Segundo o relator, três aspectos estimulam a resistência do governo: a interpretação de que a possibilidade da reversão da aposentadoria incentivaria o trabalhador a sair da ativa cedo; a de que o tempo da aposentadoria já pago representaria uma perda aos cofres públicos; e a de que o tempo de contribuição gerado pela volta à ativa poderá levar a um aumento do benefício futuro.

Apesar das críticas, Arns destaca que, atualmente, já se admite que o aposentado volte a trabalhar e acumule a renda de seu novo emprego com a da aposentadoria. Ele ressalta também que no serviço público já existe a reversão, que permite o retorno do aposentado ao trabalho e o cancelamento do benefício até então recebido, sem exigência de devolução de valores.

— O direito de desaposentar é um pleito antigo dos aposentados que continuam trabalhando e contribuindo para Previdência após se aposentarem, em razão dos baixos rendimentos — avalia o senador Paulo Paim e finaliza: — A situação dos aposentados e pensionistas agravou com a pandemia e com o fim da política de valorização do salário mínimo.

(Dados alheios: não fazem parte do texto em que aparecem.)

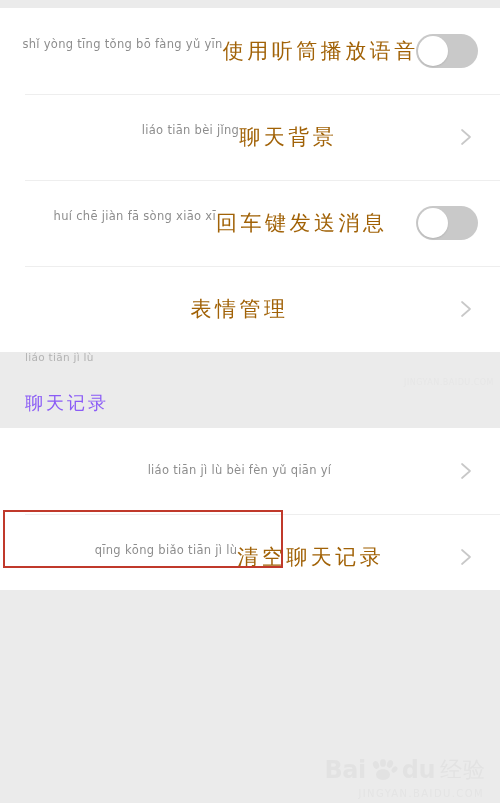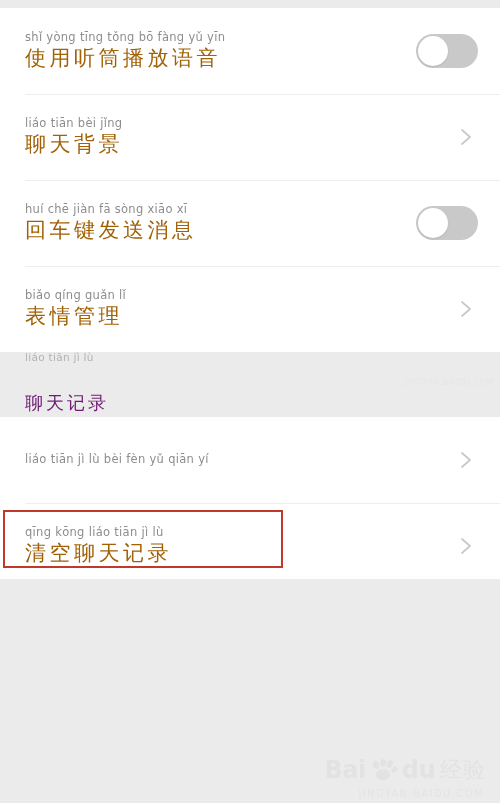--- a/index.html
+++ b/index.html
@@ -27,21 +27,21 @@
     background:#ebebeb;
   }
 
   
   .card {
     position:absolute;
     left:0; width:500px;
     background:#ffffff;
   }
   .card-a { top:8px;   height:344px; }
-  .card-b { top:417px; height:162px; }
+  .card-b { top:428px; height:162px; }
 
   
   .row {
     position:relative;
     height:86px;
     display:flex;
     align-items:center;
     padding-left:25px;
     padding-right:22px;
     background:transparent;
@@ -51,21 +51,21 @@
     position:absolute;
     left:25px; right:0; top:0;
     height:1px;
     background:#eeeeee;
   }
 
   
   .labelblock {
     flex:1 1 auto;
     display:flex;
-    flex-direction:column;
+    flex-direction:row;
     justify-content:center;
     min-width:0;
   }
 
   .pinyin {
     font-family:"DejaVu Sans", sans-serif;
     font-size:11.5px;
     line-height:13px;
     color:#8d8d8d;
     letter-spacing:0.3px;
@@ -122,21 +122,21 @@
   }
   .section-header .pinyin {
     font-size:10.5px;
     line-height:12px;
     color:#b3b3b3;
     letter-spacing:0.3px;
   }
   .section-header .hanzi {
     font-size:18px;
     line-height:22px;
-    color:#701a75;
+    color:#8b5cf6;
     letter-spacing:3px;
   }
 
   
   .annotation-box {
     position:absolute;
     left:3px; top:510px;
     width:280px; height:58px;
     border:2px solid #c0392b;
     pointer-events:none;
@@ -237,21 +237,20 @@
         <div class="pinyin">huí chē jiàn fā sòng xiāo xī</div>
         <div class="hanzi">回车键发送消息</div>
       </div>
       <div class="toggle">
         <span class="knob"></span>
       </div>
     </div>
 
     <div class="row">
       <div class="labelblock">
-        <div class="pinyin">biǎo qíng guǎn lǐ</div>
         <div class="hanzi">表情管理</div>
       </div>
       <div class="chevron">
         <svg width="20" height="20" viewBox="0 0 20 20">
             <polyline points="6,3 14,10 6,17" fill="none" stroke="#c8c8c8" stroke-width="1.7" stroke-linecap="round" stroke-linejoin="round"></polyline>
           </svg>
       </div>
     </div>
 
   </div>
@@ -271,21 +270,21 @@
       </div>
       <div class="chevron">
         <svg width="20" height="20" viewBox="0 0 20 20">
             <polyline points="6,3 14,10 6,17" fill="none" stroke="#c8c8c8" stroke-width="1.7" stroke-linecap="round" stroke-linejoin="round"></polyline>
           </svg>
       </div>
     </div>
 
     <div class="row">
       <div class="labelblock">
-        <div class="pinyin">qīng kōng liáo tiān jì lù</div>
+        <div class="pinyin">qīng kōng biǎo tiān jì lù</div>
         <div class="hanzi">清空聊天记录</div>
       </div>
       <div class="chevron">
         <svg width="20" height="20" viewBox="0 0 20 20">
             <polyline points="6,3 14,10 6,17" fill="none" stroke="#c8c8c8" stroke-width="1.7" stroke-linecap="round" stroke-linejoin="round"></polyline>
           </svg>
       </div>
     </div>
 
   </div>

Um dos pontos destacados pelo vice-presidente do IBDP é o argumento de não haver fonte de custeio para adotar a desaposenntação, o que ele rebate:

— Alguns movimentos contrários à desaposentação argumentam que não haveria o prévio financiamento, o que não é verdade, porque na desposentação o segurado continua contribuindo para a Previdência e a empresa também, nada muda. A diferença hoje é que essas contibuições feitas após a aposentadoria não retornam ao segurado. Enquanto essas contribuições utilizadas na desaposentação trariam um retorno eficaz ao segurado. Em resumo: a desaposentação tem custeio e cumpre todos os requisitos legais e constitucionais de validade.